Waiting for Time…

Sow the seeds of memory In the soil drenched by the rains of Shravana (monsoon). Whether they sprout or not, Nourish them with the fertilizer of hope and faith, And weed out the wild, unwanted grass of despair. Wait… Just wait… But do not harbor the blind belief That a tree planted during an auspicious hour (Amruta Kala) Will only bear nectar-sweet fruits. From the rainbow visible on the distant horizon, Pick the color that suits you best. Play politics with those colors, Create your own gods, Or else, declare yourself a messenger of God!

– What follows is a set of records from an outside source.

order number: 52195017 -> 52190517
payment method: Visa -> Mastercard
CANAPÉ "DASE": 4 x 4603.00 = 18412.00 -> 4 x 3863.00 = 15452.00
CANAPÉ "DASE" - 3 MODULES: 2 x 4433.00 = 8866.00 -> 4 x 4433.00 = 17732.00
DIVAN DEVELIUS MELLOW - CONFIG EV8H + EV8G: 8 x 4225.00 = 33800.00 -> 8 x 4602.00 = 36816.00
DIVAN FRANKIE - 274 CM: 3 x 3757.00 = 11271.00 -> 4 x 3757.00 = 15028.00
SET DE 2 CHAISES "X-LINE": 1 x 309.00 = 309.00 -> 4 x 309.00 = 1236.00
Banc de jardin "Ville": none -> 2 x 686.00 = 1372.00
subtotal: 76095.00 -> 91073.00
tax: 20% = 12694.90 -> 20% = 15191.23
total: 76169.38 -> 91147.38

A new history has already been written; Now, keep your mouth shut and support it. Stand on the grand royal street (Rajadanda), And loudly proclaim your caste, your lineage, Your history, and your birthplace! Do not hide your stained, tarnished body Among the Kashatandi (white thatch grass) of the riverbanks. With your mind drenched in the colors of the Parijata flower, In which river's water will you wash yourself? At which bathing ghat (Tutha) will you bathe To purify your soul? To which mountain peak will you climb To proclaim your nationalism? Wait… Those sown seeds of memory Will pierce right through the hard rocky floor and rise. Gathering the harvest of success, This nation, this race, will smile once again. —————– — Ratnamaya Tripathy Adhyayana, Balangir —————– Original Odia : Ratnamaya Tripathy Translated by : Dr. Khyatimaya Tripathy Want to read this poem in Odia ? Click Here Want to read this poem in Hindi…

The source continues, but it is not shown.